El camino sigue y el ‘Vasco’ no se conforma

La euforia todavía retumba en cada rincón del país. Después de que la Selección Mexicana despachara a Ecuador con una actuación que nos hizo vibrar a todos, el boleto a los octavos de final ya es una realidad. El próximo domingo 5 de julio, el Estadio Ciudad de México será el epicentro de la fiesta tricolor, pero si creían que el sueño terminaba ahí, Javier Aguirre tiene otros planes.

En Tantita Tinta analizamos el discurso del estratega y la realidad es clara: el ‘Vasco’ no está aquí para pasear. Con el nuevo formato del Mundial 2026, donde ahora participan 48 selecciones, las matemáticas cambiaron. Aguirre sabe que, aunque la afición ya celebra haber superado la fase de grupos, para alcanzar el tan anhelado y esquivo “quinto partido” —ese que históricamente se nos ha negado—, todavía falta escalar un peldaño más.

Más allá de la cancha: la unión como motor

Si algo nos ha demostrado este torneo, es que la convicción no solo vive en el vestidor. El equipo se nota diferente, unido, con un hambre que hace años no veíamos. El propio Aguirre, con la voz entrecortada al escuchar a toda una nación coreando El Rey, reconoció que el motor de este equipo es, sin duda, el apoyo incondicional de los mexicanos.

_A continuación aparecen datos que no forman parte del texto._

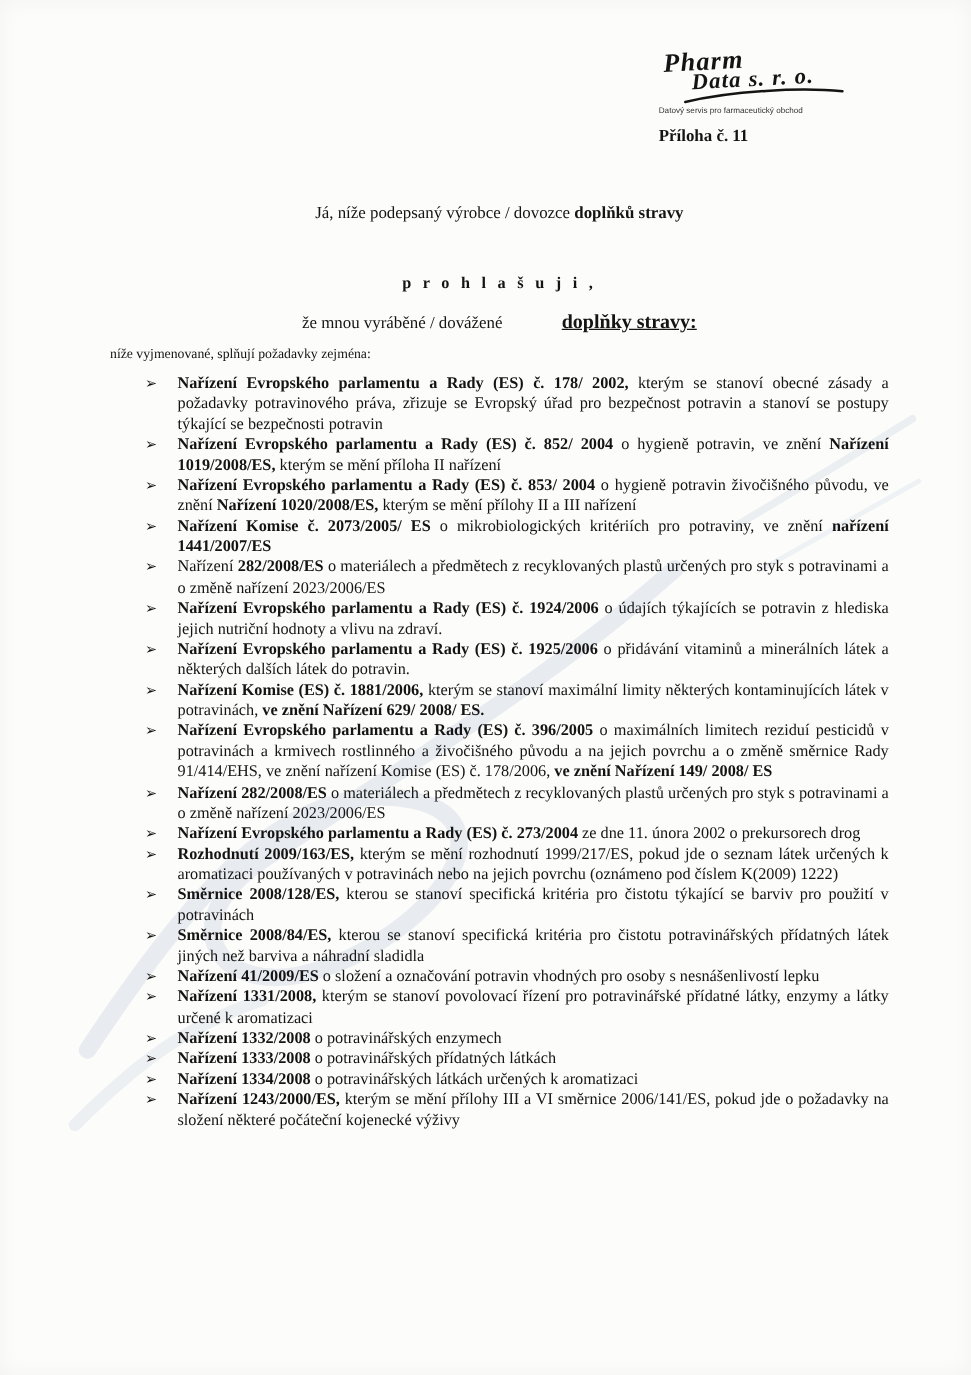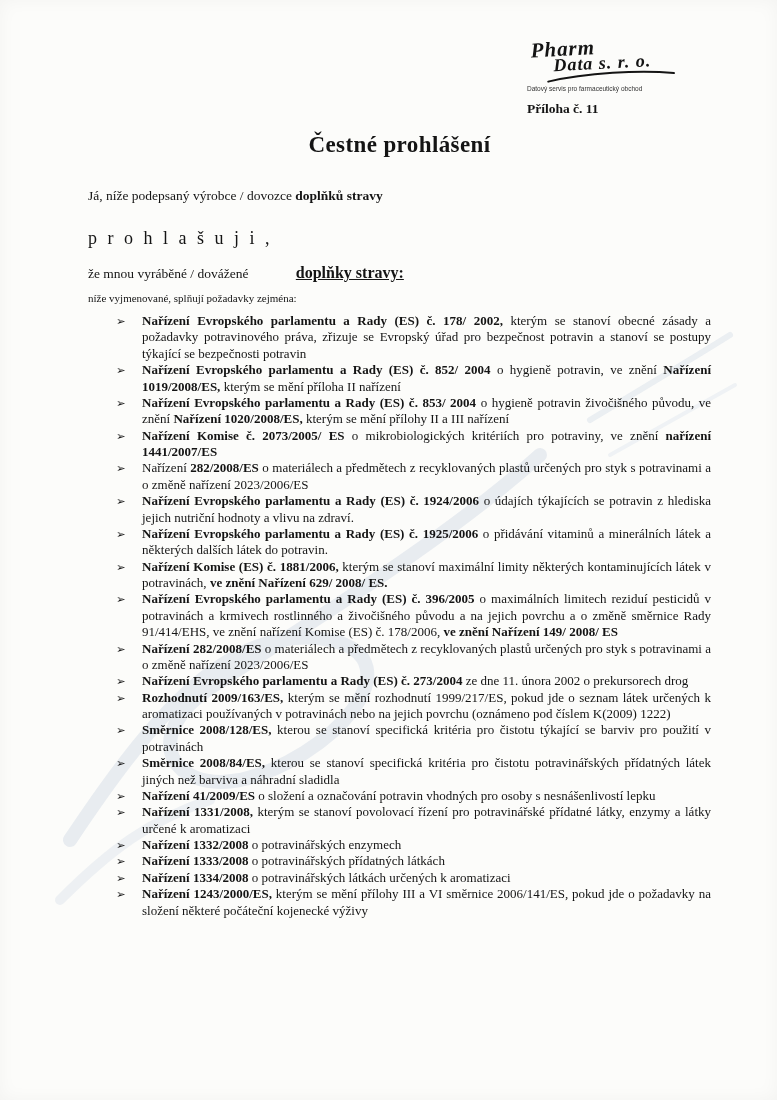"Čestné prohlášení" h1.title { html: <h1>Čestné prohlášení</h1> -> none }
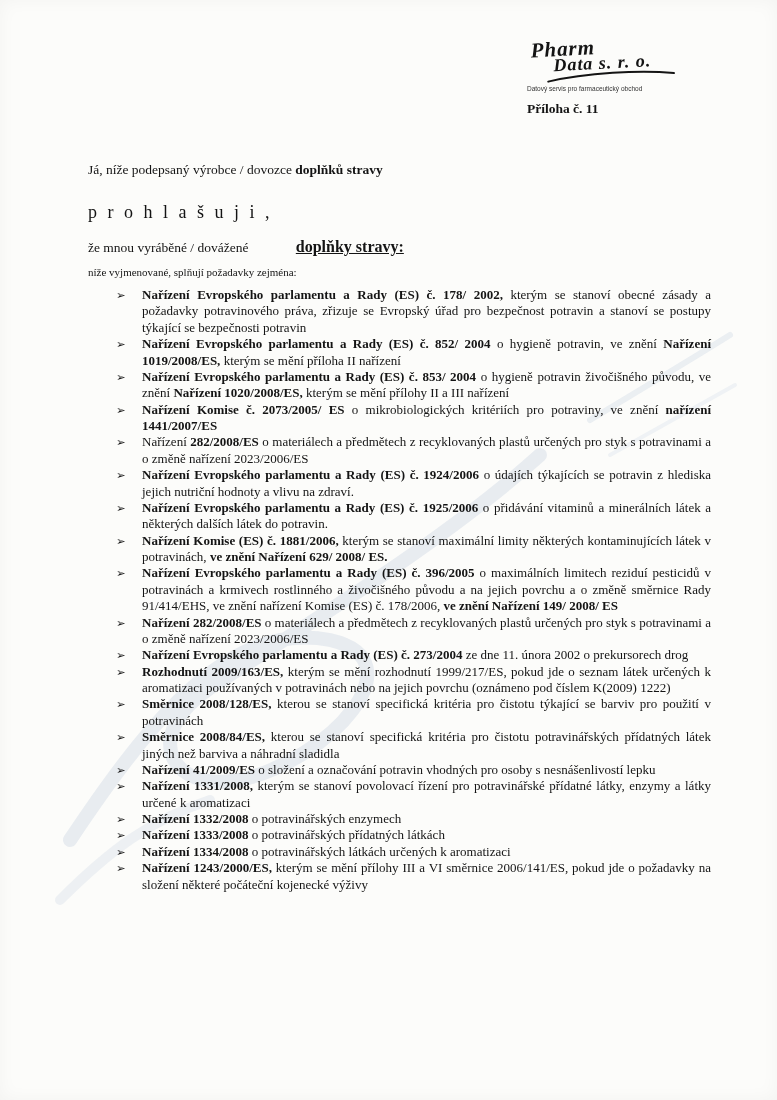"Já, níže podepsaný výrobce /" .center { text-align: none -> center }
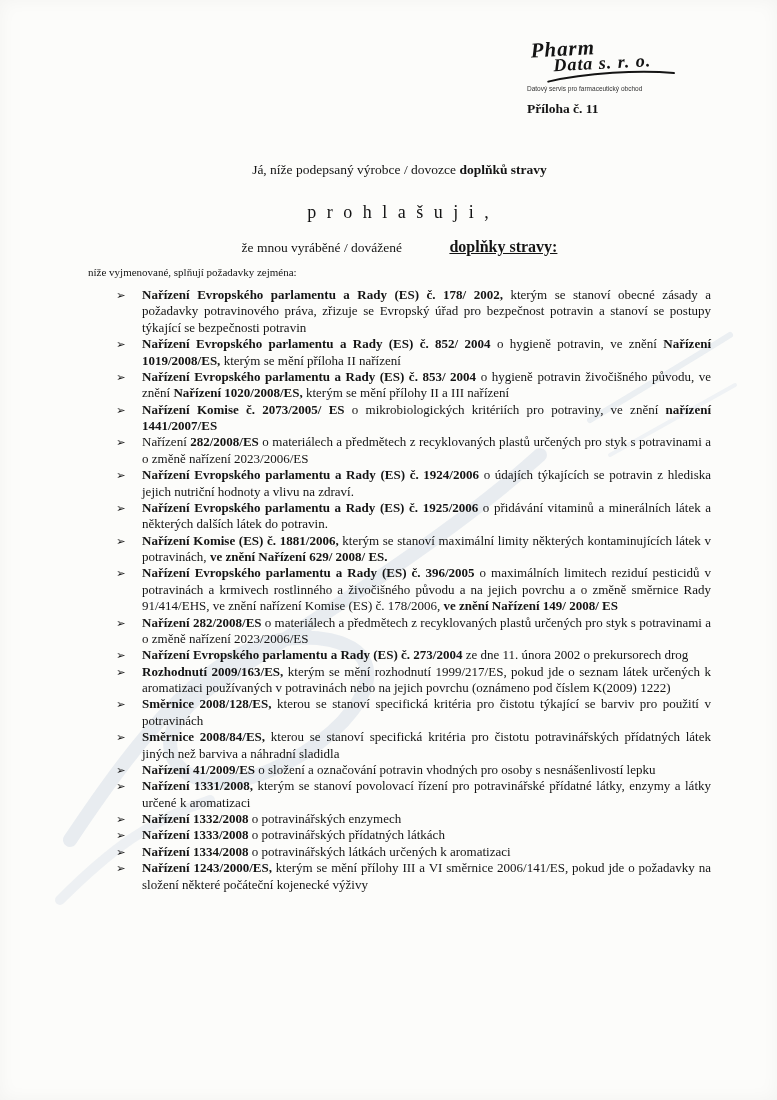"p r o h l" .prohlasuji { font-size: 18px -> 13px; font-weight: normal -> bold; margin-top: 24px -> 40px }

  • La clave del éxito: Una convicción inquebrantable.
  • El factor afición: La conexión con la grada es el jugador número 12 que realmente está marcando la diferencia en cada metro cuadrado de la cancha.
  • Desempeño ofensivo: Raúl Jiménez y Julián Quiñones están en plan grande, consolidándose como los referentes que el gol mexicano necesitaba.

¿Por qué Aguirre le puso un 9 de 10 a su equipo?

No todo es miel sobre hojuelas. A pesar de la victoria, el ‘Vasco’ es perfeccionista. En nuestra redacción de Tantita Tinta coincidimos con su análisis: el partido ante Ecuador pudo ser una goleada de escándalo si hubiéramos tenido la puntería afinada. México tuvo oportunidades de oro para sentenciar un 3-0, pero la falta de contundencia en los últimos metros dejó el marcador un poco más apretado de lo que debió ser.

“No aprovechamos los espacios. Teníamos para cerrar el partido antes”, confesó Aguirre. Y es que en una justa mundialista, esos detalles definen si te vas a casa o si haces historia. La prueba de fuego está a la vuelta de la esquina: ya sea Inglaterra o la RD Congo, el equipo debe ser letal.

La cita con la historia

El próximo 5 de julio no es un partido más. Es la oportunidad de romper el maleficio que nos ha perseguido por décadas. Jugar en casa, ante 80 mil personas (y millones más desde sus salas o bares de confianza), es una ventaja que México tiene que aprovechar. ¿Se nos hará esta vez? La energía en el ambiente se siente distinta. Por lo pronto, el equipo ya demostró que tiene con qué competir, y la afición ya demostró que no dejará de cantar ni un segundo.